There have been a number of studies noting the parallels
between courting couples and mother and baby.
They both touch much more frequently than necessary, they look at each
other to the exclusion of the world around them, etc. There’s a self-absorption between the two of
them, ignoring everything else.
I’m drawing together ideas from a lot of different sources
so if this gets disjointed, I apologize.
A lot of new fathers complain about feeling supplanted by
the new baby in the family. I can see
that. It’s like watching your wife fall
in love with someone else. A short,
somewhat irritating someone else who moved into your house and took over your
wife. If Maestripieri is right, then
they might have a reason to complain.
Maternal affection has likely been around for a long time since the
majority of primates are cared for exclusively by their mother until
independence. Involved fathers only appear
in species with highly dependent young, where a mother can’t care for them
independently. And no babies on the
planet are more dependent than humans.
Now to bring in the next thread: Natalie Angier’s theory
that intelligence and sentience evolved as an adaptive trait to allow a child
to convince a wide variety of individuals to take care of it, increasing it’s
chance of survival. She noted that in
hunter-gatherer societies, older women help to provide food for their
daughter’s, niece’s and cousin’s older children, particularly after the birth
of a new baby. She believes human
evolution went like this: we started to survive beyond our reproductive years
and the older women of the group started bringing in a significant number of
calories; the children started having to compete for this extra food,
encouraging social awareness and early intelligence. This set the stage for true sentient
intelligence to develop. It was okay for
children to go through an extended development because they had the food from
the extended kin group and smarter, more social children got more food.

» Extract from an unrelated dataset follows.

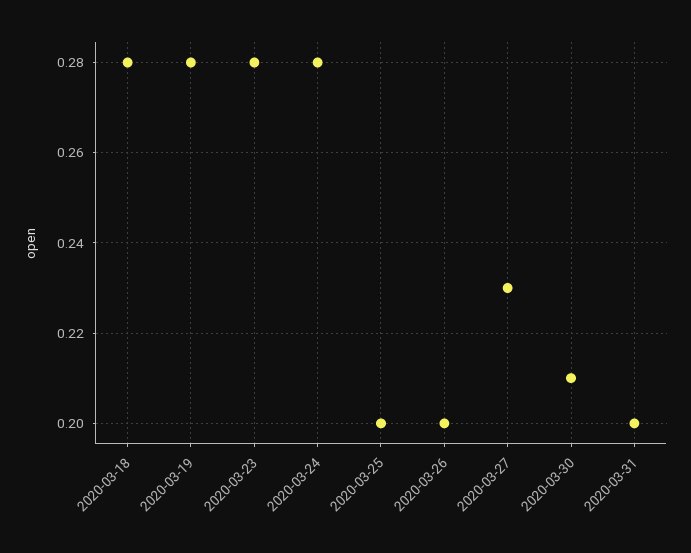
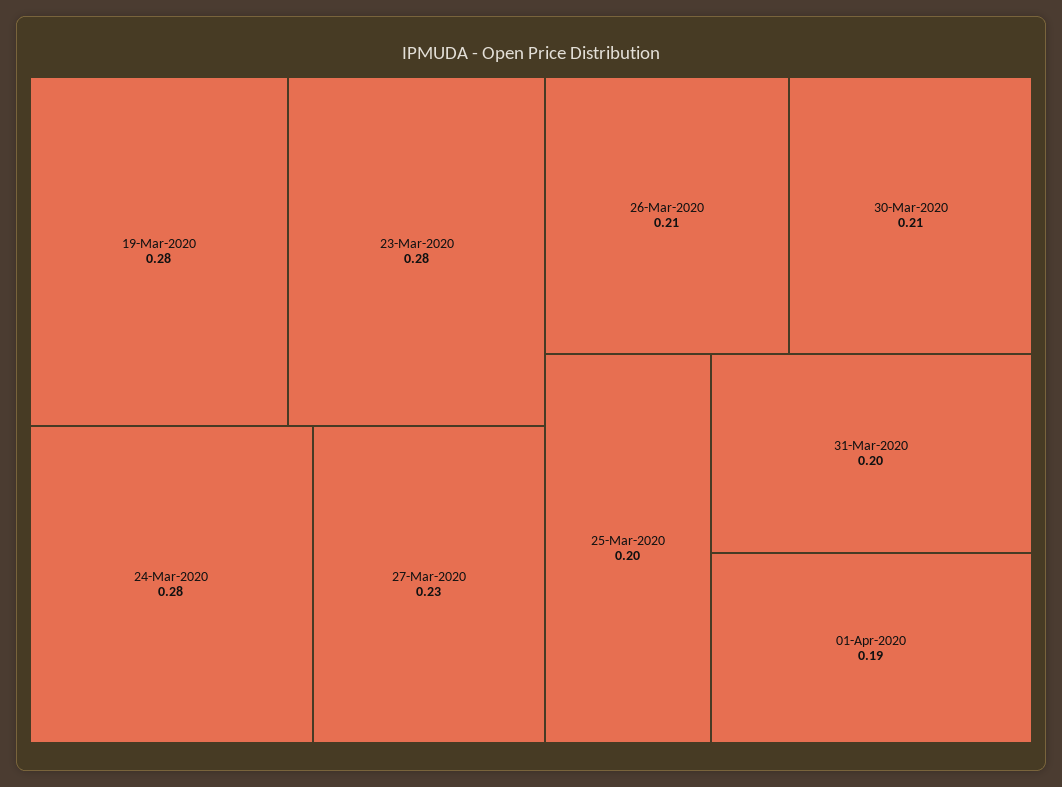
2020-03-18: 0.28 -> none
2020-03-26: 0.2 -> 0.21
01-Apr-2020: none -> 0.19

So where did this leave fathers? As children took longer and longer to be
independent, they would have become increasingly vulnerable to irritated males
looking to mate with the mother. It
would be evolutionarily adaptive to start drawing men into the extended
family. They can protect the children
from other men and would provide access to a whole other kinship group. Those families who had an attentive, caring
male parent as well as the female kingroup would have done the best, allowing
their genetic legacy to be dominant.
But this model doesn’t explain why couples break up (which
they do with surprising regularity). If
two caring parents give the best shot to a child, why wouldn’t humans be better
suited to being in a relationship? Maybe
it’s still a work in progress.
Maestripieri suggests that human pairbonds are designed to
last around seven years, enough time to have a child (or two) and see them past
the most vulnerable first few years.
After that, the needs of the individual change and being in a couple
might no longer suit both of them.
Or maybe it’s long enough for the father to give up hope of
regaining being number one in his wife’s affections. It’s a long held truth. In crisis situations, men save their wives
and mothers save their children. Perhaps
its why men are so vulnerable to affairs, because the mistress puts them at
number one.
Babies tend to be cared for by the mother and the extended
female kin group in most societies.
Fathers get bumped out of significant roles. Interestingly, in cultures where fathers are
directly encouraged to bond with their child, the rates of divorce tend to stay
the same but lack of child support becomes a much less common phenomenon. If the only tie to the family is through the
mother, it’s easy for a father to walk away from the entire family. But if he gets tied to his children, he’ll be
there for them even if he and the mother split apart.
It’s all interesting fodder to explore. I like looking at different cultures and
seeing what could be. I think it’s neat
to figure out how we became what we are, since it gives opportunities to guess
how we might have been different.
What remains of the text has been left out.